Nowadays, though, such a change of major would elicit so much eye-rolling as to strain the optic nerves: Not only would a switch from drama to English be seen as, at best, a lateral move on the continuum of frivolity, but I would also be condemned for wasting my time and money on the inevitable inefficiencies of transferring. Nowadays, if a student goes to college intending to study anything less obviously practical than, say, applied nuclear physics, he risks incurring the wrath of parents and society alike. English--a major once so respectable as to inspire musical-theater balladry--is now just another academic dead-end.
Colleges have begun to take notice. At Stanford and Harvard and any number of other bastions of higher education, administrators look on with concern as the enrollments in once proud humanities departments continue to shrink. While the trend didn't start with the global economic meltdown, the recession has seemingly channeled ever-greater number of students into the STEM fields (science, technology, engineering and math)--these seeming to offer students greater chances of gainful employment upon graduation. Why, the thinking goes, would anyone waste four-plus years and potentially tens of thousands of dollars on a degree in something as squishy as English?

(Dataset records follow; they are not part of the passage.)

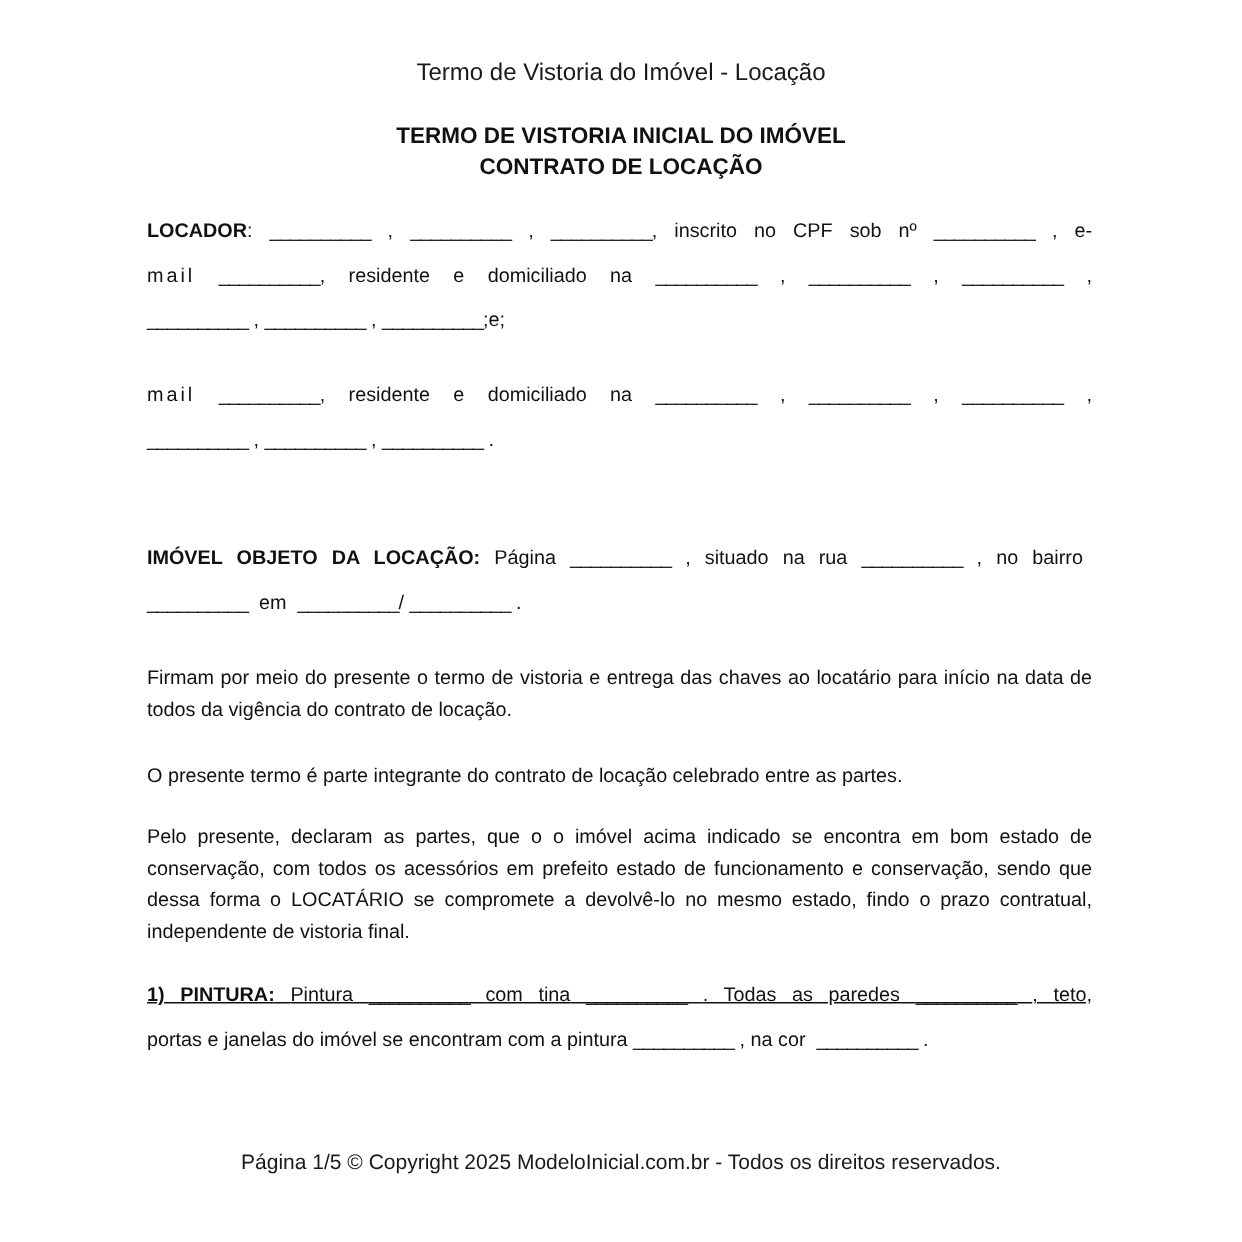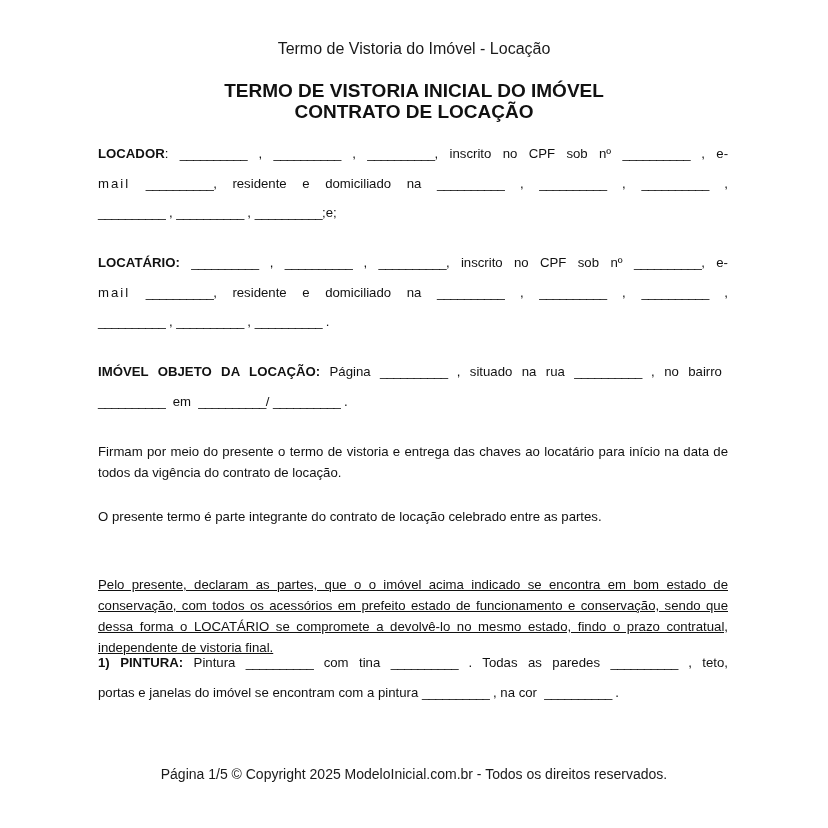--- a/index.html
+++ b/index.html
@@ -30,7 +30,7 @@
       left: 0;
       width: 828px;
       text-align: center;
-      font-size: 19px;
+      font-size: 15px;
       font-weight: bold;
       line-height: 21px;
     }

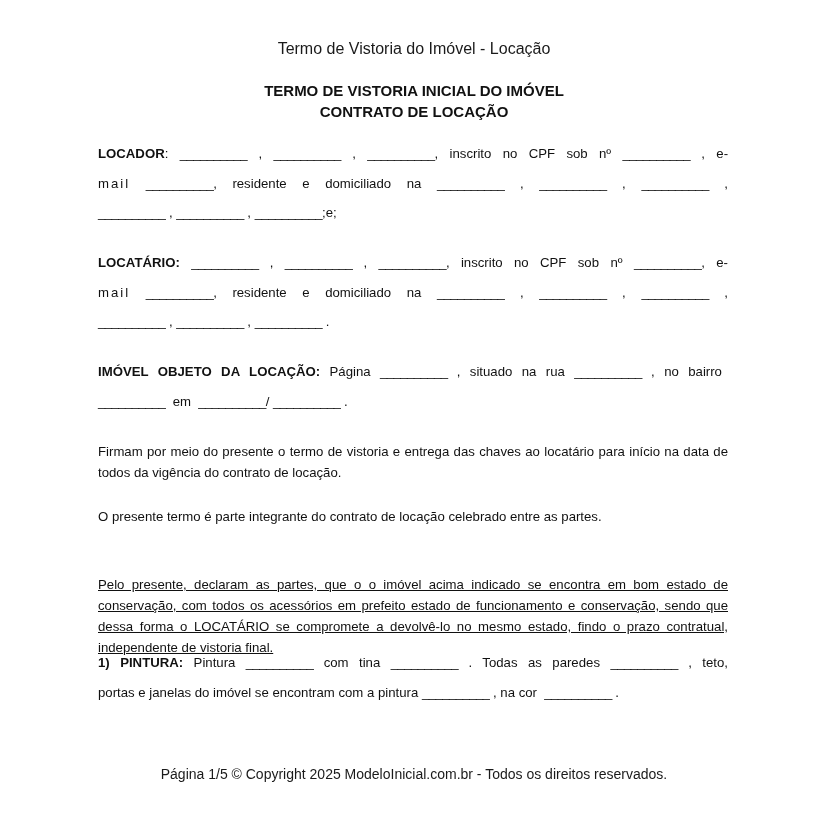--- a/index.html
+++ b/index.html
@@ -96,13 +96,6 @@
 
 <div class="content party" style="top:248px;">
   <div style="text-align-last: justify;">
-    <span class="lbl">LOCATÁRIO:</span>
-    <span class="blank">__________</span> ,
-    <span class="blank">__________</span> ,
-    <span class="blank">__________</span><span>, inscrito no CPF sob nº</span>
-    <span class="blank">__________</span>, <span>e-</span>
-  </div>
-  <div style="text-align-last: justify;">
     <span class="wide">mail</span>
     <span class="blank">__________</span><span>, residente e domiciliado na</span>
     <span class="blank">__________</span> ,

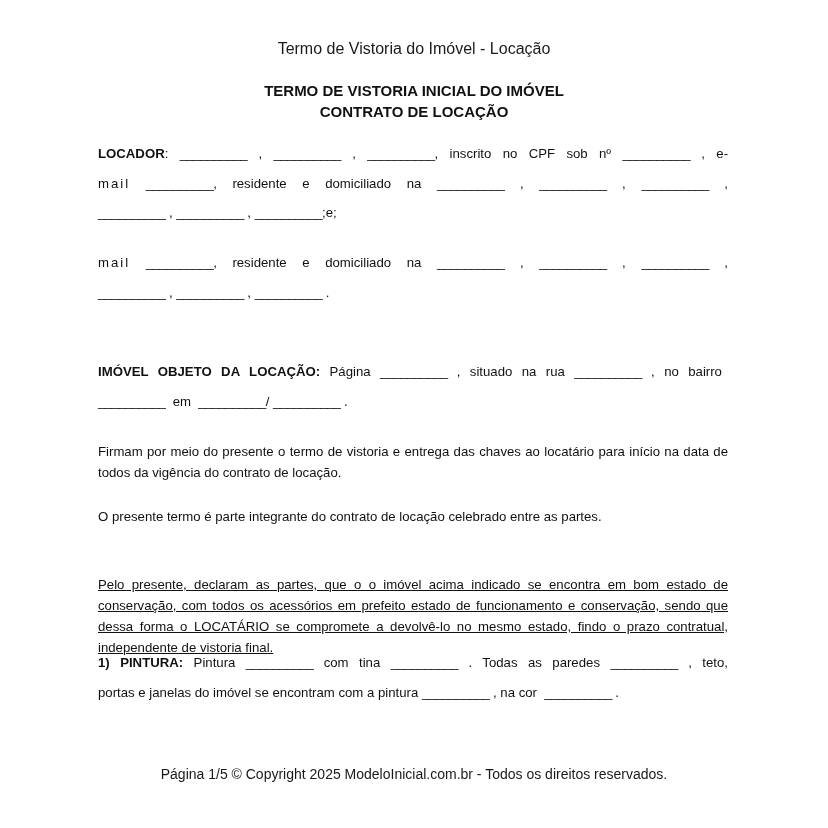--- a/index.html
+++ b/index.html
@@ -129,7 +129,7 @@
 
 <p class="content para" style="top:441px;">Firmam por meio do presente o termo de vistoria e entrega das chaves ao locatário para início na data de todos da vigência do contrato de locação.</p>
 <p class="content para" style="top:506px;">O presente termo é parte integrante do contrato de locação celebrado entre as partes.</p>
-<p class="content para" style="top:574px;text-decoration:underline;">Pelo presente, declaram as partes, que o o imóvel acima indicado se encontra em bom estado de conservação, com todos os acessórios em prefeito estado de funcionamento e conservação, sendo que dessa forma o LOCATÁRIO se compromete a devolvê-lo no mesmo estado, findo o prazo contratual, independente de vistoria final.</p>
+<p class="content para" style="top:547px;">Pelo presente, declaram as partes, que o o imóvel acima indicado se encontra em bom estado de conservação, com todos os acessórios em prefeito estado de funcionamento e conservação, sendo que dessa forma o LOCATÁRIO se compromete a devolvê-lo no mesmo estado, findo o prazo contratual, independente de vistoria final.</p>
 
 <div class="content party" style="top:648px;">
   <div style="text-align-last: justify;">

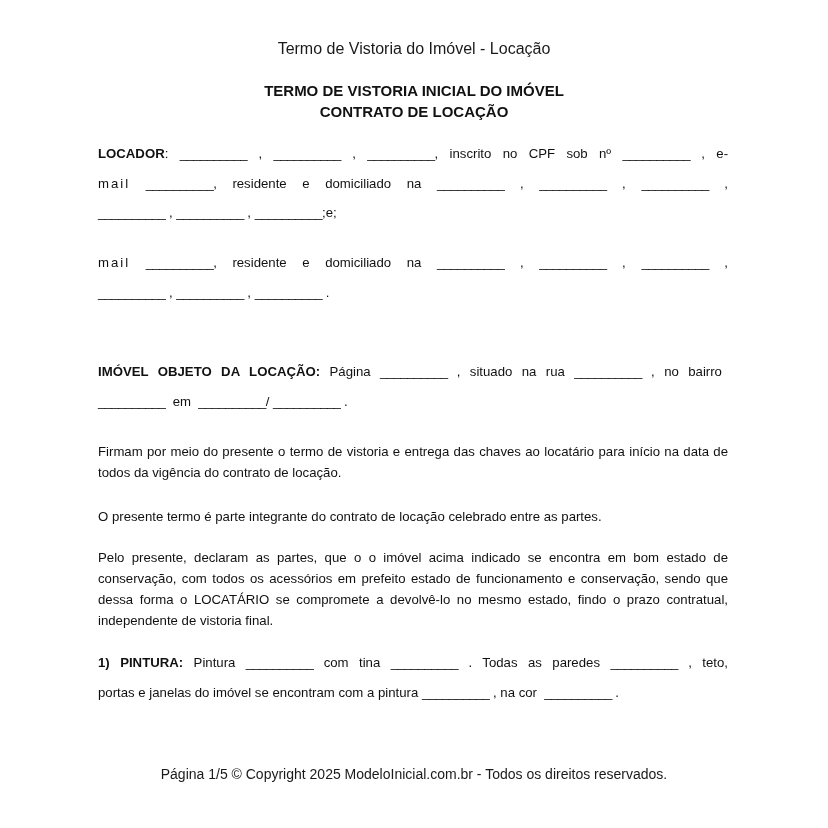--- a/index.html
+++ b/index.html
@@ -132,7 +132,7 @@
 <p class="content para" style="top:547px;">Pelo presente, declaram as partes, que o o imóvel acima indicado se encontra em bom estado de conservação, com todos os acessórios em prefeito estado de funcionamento e conservação, sendo que dessa forma o LOCATÁRIO se compromete a devolvê-lo no mesmo estado, findo o prazo contratual, independente de vistoria final.</p>
 
 <div class="content party" style="top:648px;">
-  <div style="text-align-last: justify;">
+  <div style="text-align-last: justify; text-decoration: underline;">
     <span class="lbl">1) PINTURA:</span>
     <span>Pintura</span>
     <span class="blank">__________</span>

I have to admit, I find myself on the defensive when confronting the question, "What good is an English degree?" I mean, there is something apparently self-indulgent about spending years reading and discussing good books when one could spend those same years learning how to splice a nucleotide to a particle accelerator. Or whatever it is that science people do. Then again, maybe nucleotide-splicing is just as self-indulgent in its way, as the people who major in science probably enjoy lab work just as much as English majors enjoy books.
Or at least, they probably did, back in the days when not everyone felt compelled to major in "practical" fields whether they wanted to or not. Which I think is an important point: Do we have more STEM majors because people want to major in STEM fields or simply because people think that only by majoring in these fields will they be able to find work? And if the reason is the latter, then won't they be disappointed when they graduate and find themselves having to compete with a multitude of other graduates for what will still be a limited number of positions? And won't the ones who get the best jobs still be the ones whose enthusiasm for the subject has led them to achieve at the highest levels--the ones who probably would have gone into the sciences anyway?
Humanities majors may not be as well-versed in the workings of the atom or the proper way to run an economy as those who pursue more scientific fields. But those who study English or philosophy or music or, yes, drama develop valuable skills nonetheless--communication skills, writing skills, those oft-mentioned critical thinking skills that everyone values so highly. Not everyone, frankly, is cut out for scientific careers--I'm certainly not--so why shouldn't students follow their passions to find something at which they can excel? The jobs will come. For what it's worth, while most of my fellow drama majors may not have achieved Broadway superstardom or landed lucrative multi-picture deals, they have pretty much all gone on to successful careers in any number of fields. Who could argue with that?